Import Data From a MySQL, Oracle, PostgreSQL, or SQL Server Database

You can import data from various databases, such as MySQL, Oracle, PostgreSQL, SQL Server, and others.

Make sure you have enough rights to access the database.
  1. Download the table data.

    • MySQL

    • Oracle

    • PostgreSQL

    • SQL Server

    # Driver
    driver=mysql
    # IP or DNS
    ip=127.0.0.1
    # Port
    port=3306
    # User
    username=myuser
    # Password
    password=mypwd
    # Database
    database=mydb
    # Table
    table=mytable
    # Folder in HDFS
    hdfsdest=/user/hdfs/$table
    
    # To import tables
    sqoop import --connect jdbc:$driver://$ip:$port/$database --username $username --password $password \
    --target-dir $hdfsdest \
    --num-mappers 1 \
    --table $table
    # Driver
    driver=oracle:thin
    # IP or DNS
    ip=127.0.0.1
    # Port
    port=1521
    # User
    username=myuser
    # Password
    password=mypwd
    # Database
    database=mydb
    # Table
    table=mytable
    # Folder in HDFS
    hdfsdest=/user/hdfs/$table
    
    # To import tables
    sqoop import --connect jdbc:$driver:@//$ip:$port/$database --username $username --password $password \
    --target-dir $hdfsdest \
    --num-mappers 1 \
    --table $table
    # Driver
    driver=postgresql
    # IP or DNS
    ip=127.0.0.1
    # Port
    port=5432
    # User
    username=myuser
    # Password
    password=mypwd
    # Database
    database=mydb
    # Table
    table=mytable
    # Folder in HDFS
    hdfsdest=/user/hdfs/$table
    
    # To import tables
    sqoop import --connect jdbc:$driver://$ip:$port/$database --username $username --password $password \
    --target-dir $hdfsdest \
    --num-mappers 1 \
    --table $table
    # Driver
    driver=sqlserver
    # IP or DNS
    ip=127.0.0.1
    # Port
    port=1433
    # User
    username=myuser
    # Password
    password=mypwd
    # Database
    database=mydb
    # Table
    table=mytable
    # Folder in HDFS
    hdfsdest=/user/hdfs/$table
    
    # To import tables
    sqoop import --connect "jdbc:$driver://$ip:$port;DatabaseName=$database" --username $username --password $password \
    --target-dir $hdfsdest \
    --num-mappers 1 \
    --table $table

    You can add the following options to your lines of code:

    Option Description

    --verbose

    Shows more logs.

    --delete-target-dir

    Deletes the HDFS directory before import.

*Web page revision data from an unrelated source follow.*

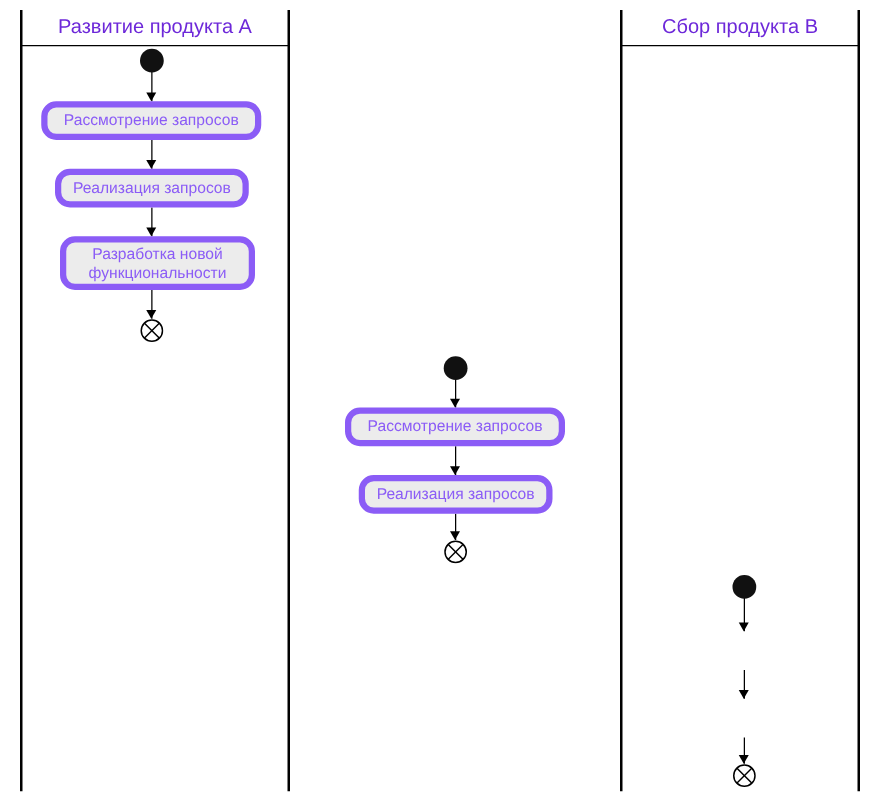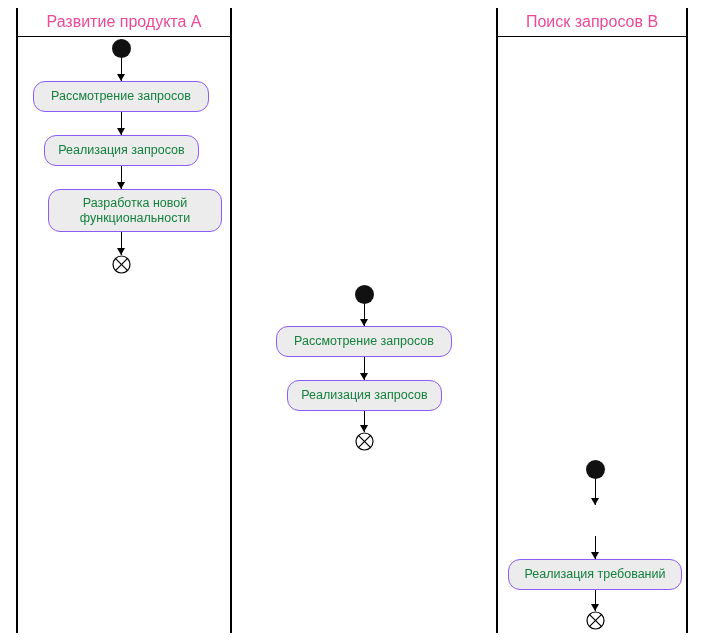"Развитие продукта А" .lane-header { color: #ec4899 -> #6d28d9 }
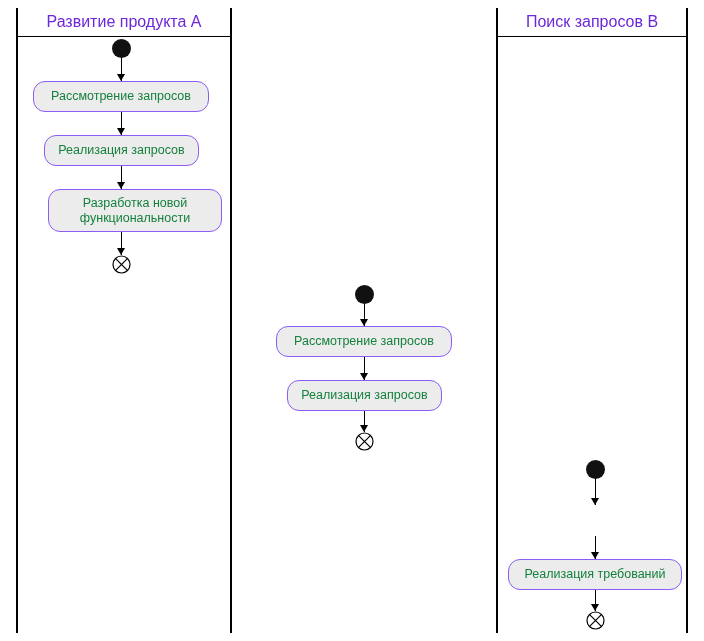"Поиск запросов В" div.lane-header { text: Поиск запросов -> Сбор продукта }
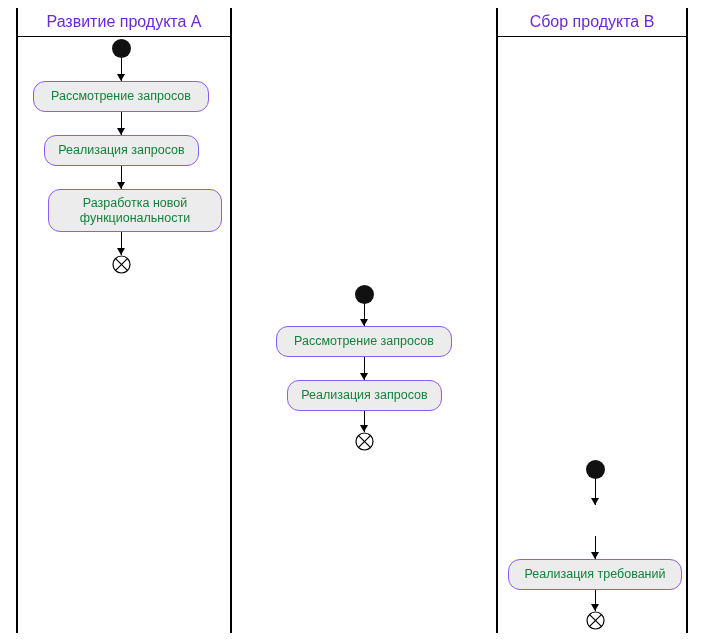"Рассмотрение запросов" .node { border: 1px solid #8b5cf6 -> 5px solid #8b5cf6; color: #15803d -> #8b5cf6 }
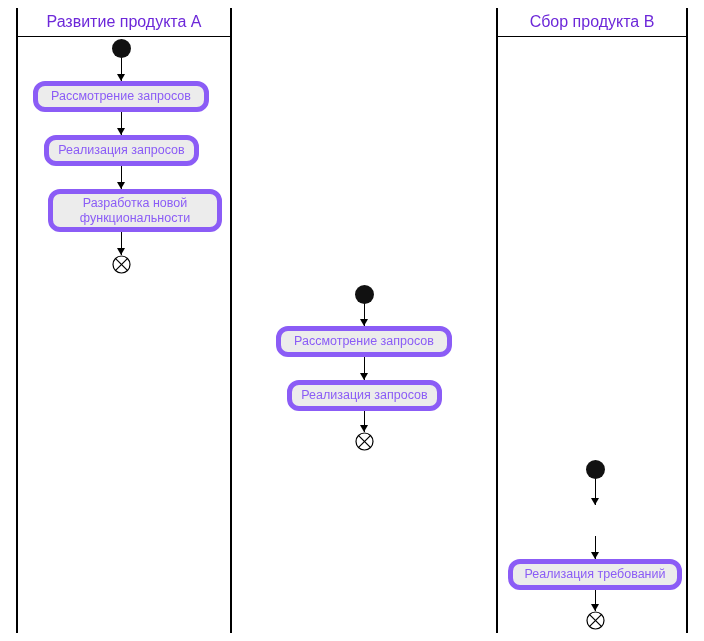"Разработка новой" div.node { width: 174px -> 156px }
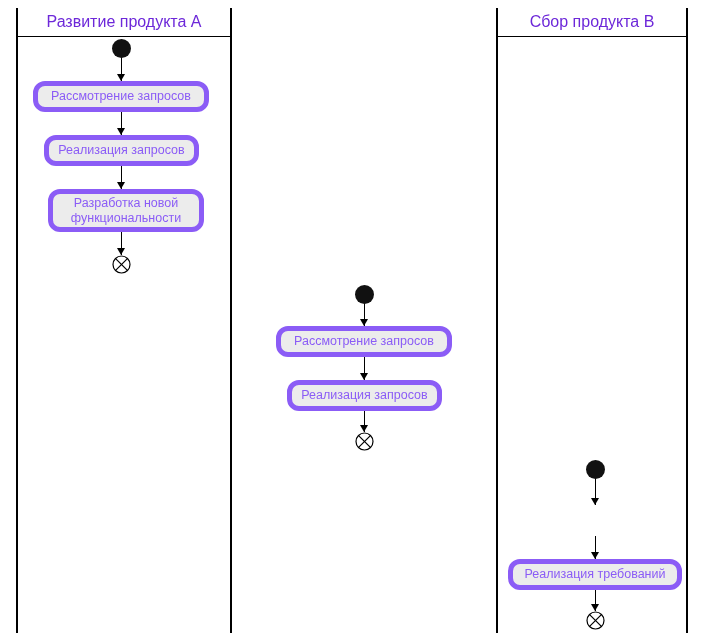"Реализация требований" div.node { html: <div>Реализация требований</div> -> none }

    --query "SELECT * FROM $table WHERE \$CONDITIONS"

    Imports data from a query instead of a table.

    The --table option must be removed from the command line.

    --num-mappers n

    Splits the data flow into n data flow, where n, being the number of data nodes, must be replaced with a number.

    This option must be used with the --split-by 'column' option, which specifies the column to split.

    --as-textfile

    Imports data in text mode.

    --null-non-string '\\N'

    The string to be written for a null value for non-string columns.

    Used for Impala and Hive.

    --null-string '\\N'

    The string to be written for a null value for string columns.

    Used for Impala and Hive.

    --hive-import

    Creates a Hive and Impala table with the imported data.

    --hive-table $table

    Specifies the name of the Hive and Impala table.

    --hive-overwrite

    Overwrites the data of the table. If this option is not present, the data is concatenated.

    --hive-database db

    Specifies the name of the Hive and Impala database, where db must be replaced with the name of your database.

    --hive-drop-import-delims

    Removes \n, \r, and \01 from string fields when importing into Hive.

    -D oracle.sessionTimeZone=Europe/Paris

    For Oracle database only.

    Selects the time zone of your date format.